Emery’s article begins by citing a tragic case in which a two-week-old baby Jewish boy died as a result of an infection contracted from the circumciser. The particular practice to which she refers, removing a few drops of blood caused by circumcision directly by mouth, is practiced only by a small minority of the ultra-orthodox and is not the standard procedure for the vast majority of Jews today. Emery’s charge of pedophilia is transparently absurd and says more about her own distorted thinking than about anything else. Clearly, the death of a child because of a rabbi’s neglect and poor supervision is a horrible tragedy. Emery implies that no legal action is being taken and that the religious community is not very concerned. She says that the case has been “deferred to a religious council that will, in effect, do nothing to prevent this tragedy from happening again.” How can she know what the religious court (bet din) will do? Is she clairvoyant?

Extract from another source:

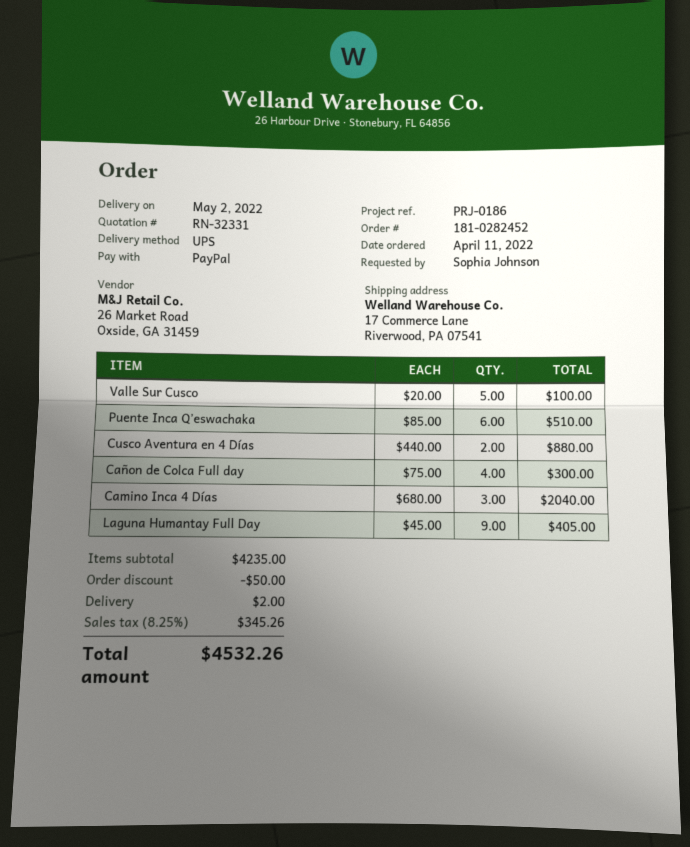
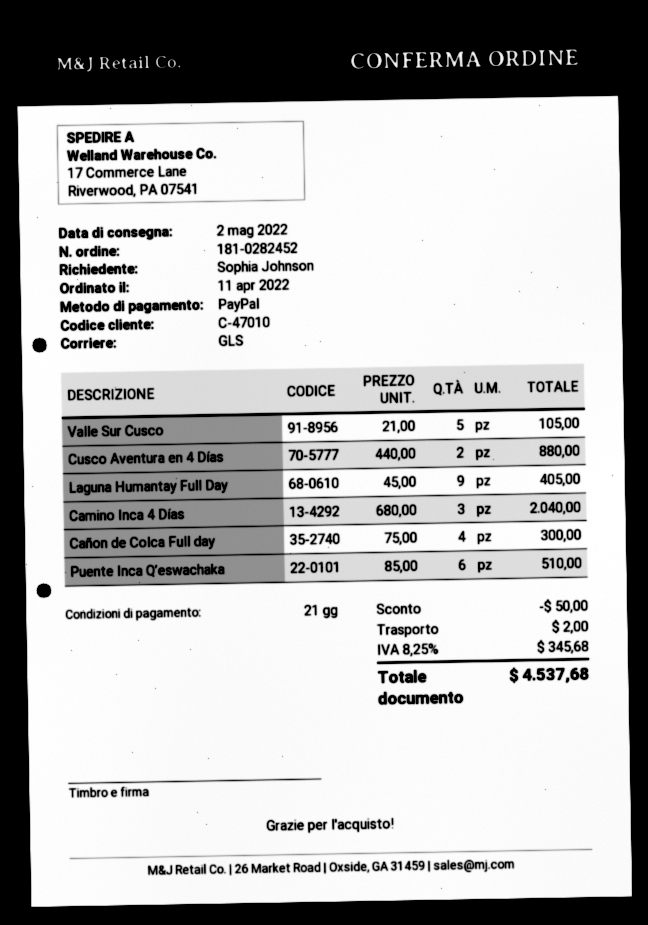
shipping method: UPS -> GLS
Valle Sur Cusco: 5 x 20.00 = 100.00 -> 5 x 21.00 = 105.00
tax: 8.25% = 345.26 -> 8.25% = 345.68
total: 4532.26 -> 4537.68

Is she even familiar with the workings of such courts?

But the death caused by an irresponsible rabbi, practicing an atypical form of Jewish circumcision is, for Emery, really just an excuse to de-legitimize all circumcision. That is Emery’s real agenda. Thus she hides the fact that normative Jewish circumcision is one of the safest surgical procedures known to medicine. Her tendentious reference – from Hitchens, of all people – to “‘the number of boy babies who died from infection after their eighth day'” is disingenuous – it is a historical reference to an era before infection was understood, not to the present day. But since she is writing to defame rather than to illuminate, she leaves out the historical context.

Male circumcision is one of the most fundamental precepts of Judaism – as well as of Islam and hundreds of tribal religions throughout the equatorial belt of the world, including Africa and Australia. A serious, unbiased thinker will consider that when religions that disagree on many things do share a common belief and ritual, they may be on to something very important that we moderns don’t yet fully understand. But of course such an approach would require respecting the age-old traditions of other peoples – something Emery is obviously not ready to do.  

Circumcision, for Jews, is the sign of G-d’s covenant with Abraham, the first Jew. For us it is the reminder of a mutual commitment made at the dawn of our history. The same sign remains inscribed on our bodies today, an indelible reminder of who we are and where our primary loyalties belong. Of this, Emery evidently knows nothing.

She has not bothered to inform herself about what circumcision means to its practitioners, yet she approvingly cites those “who promote legislation that prohibits the practice of circumcision altogether.” In other words, her stance, anchored in ignorance, is one of intolerance for cultural difference, interference in others’ cultural and religious traditions and disdain for religious freedom.

When Emery writes, “I don’t know any sentient man who would willingly submit to significant changes in that area of their body,” she reveals yet another level of ignorance. Men who convert to Judaism must undergo circumcision, so in fact there are many sentient – and from my point of view, very sentient – wide-awake men who are willing to undergo this surgery and ritual to join themselves to the Jewish people and G-d.  In fact, circumcision is a more difficult and painful operation for an adult male, which is why the usual age of “brit milah” – the Hebrew term for circumcision, meaning “covenant” – is eight days, when healing is rapid and the procedure simpler.  Thus, Emery’s “suggestion” that brit milah be postponed to adulthood is a prescription for pain and medical complication.

There is no space here to go into the issue of female circumcision (which does not exist in Judaism and is much less common globally than male circumcision). Emery breezily tosses it into the discussion as if male and female circumcision are equivalent. They are decidedly not.

Emery is also tendentious in her dismissal of possible health benefits of circumcision. The truth is that the jury is still out on this issue and that there are some medical studies that claim benefits as well as others that deny them.

At the end of her column, Emery writes that “parents … who are about (to decide) whether or not their child needs to be circumcised should reflect on whether the alteration of an infant’s genitalia is ethically justifiable. To any honest individual, I believe the answer is a resounding “no.” In Emery’s opinion, then, all Jews, all Muslims and all members of numerous African and Australian tribal religions are unethical and dishonest.

Emery’s ignorance is matched only by her arrogance.

 

– Steve Siporin is a USU English professor and active member of Cache Valley’s Jewish community. He has taught many folklore classes at USU including Jewish folklore. Comments on this column may be sent to statesmanoffice@aggiemail.usu.edu.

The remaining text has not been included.